The results can be seen in eateries, tech startups and incubators, financial investment, art, design, manufacturing, retail, urban farming and voluntary reclamation. There is no place in America being so driven by the sensibilities of the post-social media, Millennial generation.

Slows Bar B Q, was started by Phillip Cooley. Besides creating the anchor bar and restaurant of the vibrant Corktown strip along Michigan Avenue, Cooley helped start and nurture the surrounding places like the ever-packed Astro Coffee. With his success, Cooley bought a 30,000-square foot building in south Corktown for $100,000 and converted it into Ponyrides, a non-profit offering cheap space for artists and entrepreneurs to “work and share their knowledge.”. Rents are 20-cents a square foot or less, with 25 organizations using the space and more on the way.

TechTown,  is a not-for-profit startup incubator and accelerator in the Woodward Technology Corridor SmartZone. The city is flush with organizations to draw business entrepreneurs in, get them funded and get them going. It is well-connected, with associations and partnerships with investment firms and growth advocates including Detroit Future City, Detroit Creative Corridor Center, Detroit Collaborative Design Center, Detroit Venture Partners and Bizdom. The city is making its own action.

With so much unused land, there is also the most massive urban farming initiatives in any city in the country. Tyson Gersh co-found the non-profit Michigan Urban Farming Initiative, reclaiming abandoned and unused land in the northern sections of Detroit and creating farms that serve and sustain the neighborhoods. But the farming efforts have spread wildly at a grassroots level, with the northern city neighborhoods now becoming an urban farm beltway.

John J. George started Motor City Blight Busters, in 1988 in the Old Redford section of northwest Detroit, not far from where I grew up. He started by buying plywood and, with volunteers, used it to board up an abandoned house that was being used by drug dealers. Since then, the group has used more than 21,000 gallons of paint, 15,000 pounds of nails and nearly 16,000 sheets of plywood to reclaim abandoned buildings and secure whole neighborhoods.

Write a House, is a writers residency program with a twist. Started in 2012, Write a House provides vocational training to restore abandoned houses and gives them to low or moderate income writers, whether they already live in Detroit or not, as long as they will become involved with the literary community of the city, pay the property taxes (about $2,000 a year) and house insurance (about $2,500 a year). The organization was started by Toby Barlow, Chief Creative Officer of ad agency Team Detroit and the author of two novels, Sharp Teeth and Babayaga, and Sarah F. Cox, the founding editor of the Detroit real estate website Curbed Detroit, who left New York after hearing rocker Patti Smith complain that NYC had become too expensive to live in while pursuing one’s art and that maybe it was time to try Detroit.

We could go on. And on and on and on. There are seemingly endless stories like these in Detroit. It is a city of great character and moral essence, strong enough to transform a metropolis that could have easily laid down and vanished.
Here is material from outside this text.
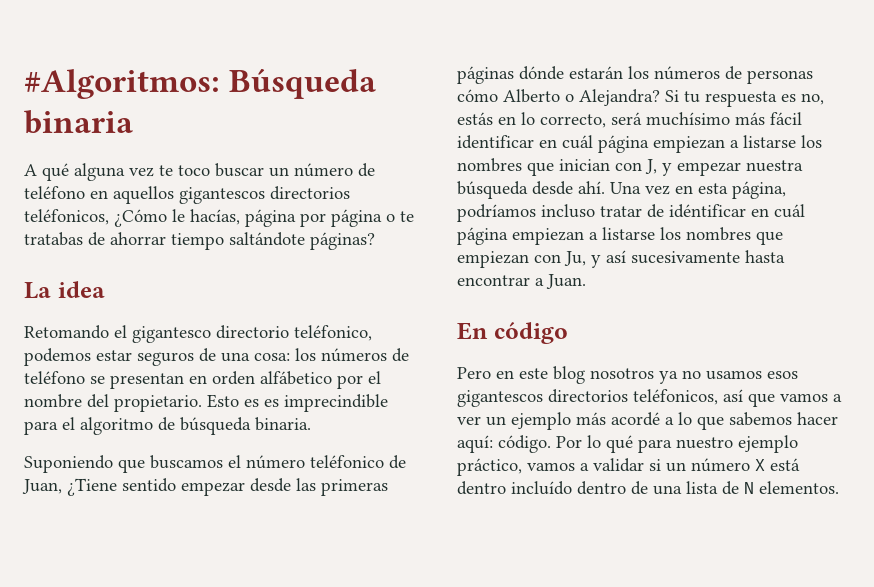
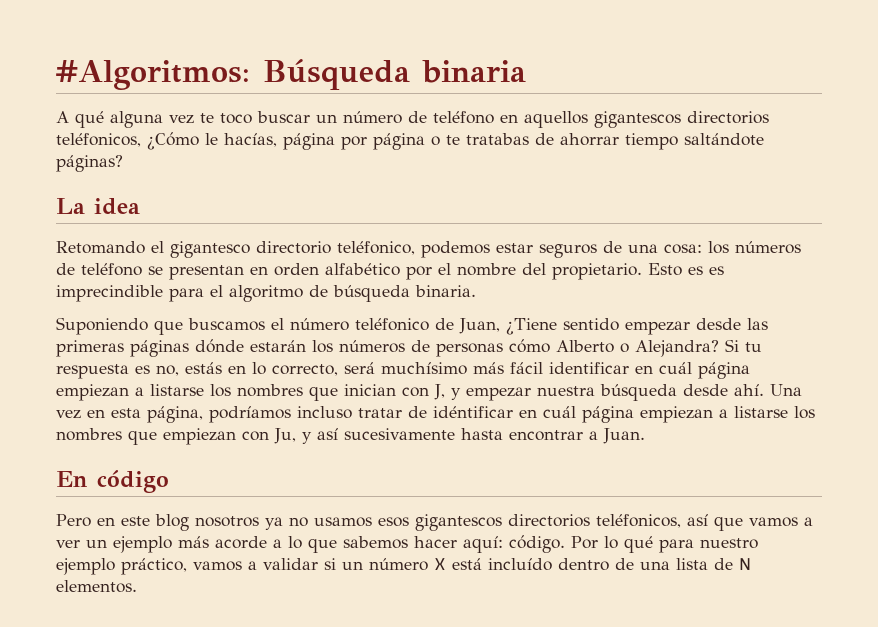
[260,371,332,385] alfábetico -> [325,263,400,276] alfabético
[611,412,660,426] acordé -> [215,536,267,549] acorde
[457,481,506,495] dentro -> (482, 564) none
What is emerging is a city unlike any before it.

DETROIT SKYLINE

5. Redraw the Borders of Your Fears

Whatever you think is the worst that can happen, Detroit will free you from that fear.

Detroit will give you an overdose of how bad things can get, while it renews your faith with countless demonstrations on how people respond, move on and conquer. No child can visit Detroit and leave it as spoiled as they were going in.
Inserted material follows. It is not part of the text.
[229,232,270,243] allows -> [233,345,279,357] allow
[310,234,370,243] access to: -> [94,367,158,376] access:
The city affirms that reaching bottom creates the will and, ironically, the cheap accessibility to resources to get back up and seize invisible opportunities. In the face of tragedy and danger, people will do what is needed without being told or forced or regulated.

Detroit proves that character is more powerful than hopelessness and despair, and through that character, beauty and splendor survives and overcomes devastation. Its lesson for us all, the essence of The Calling, is that building something new with a purity of heart and purpose is the most sacred thing of which any of us can be a part.Give it a day or two or a week, but don’t book your return flight. You just might be changing the date if you, too, hear The Calling and never leave again.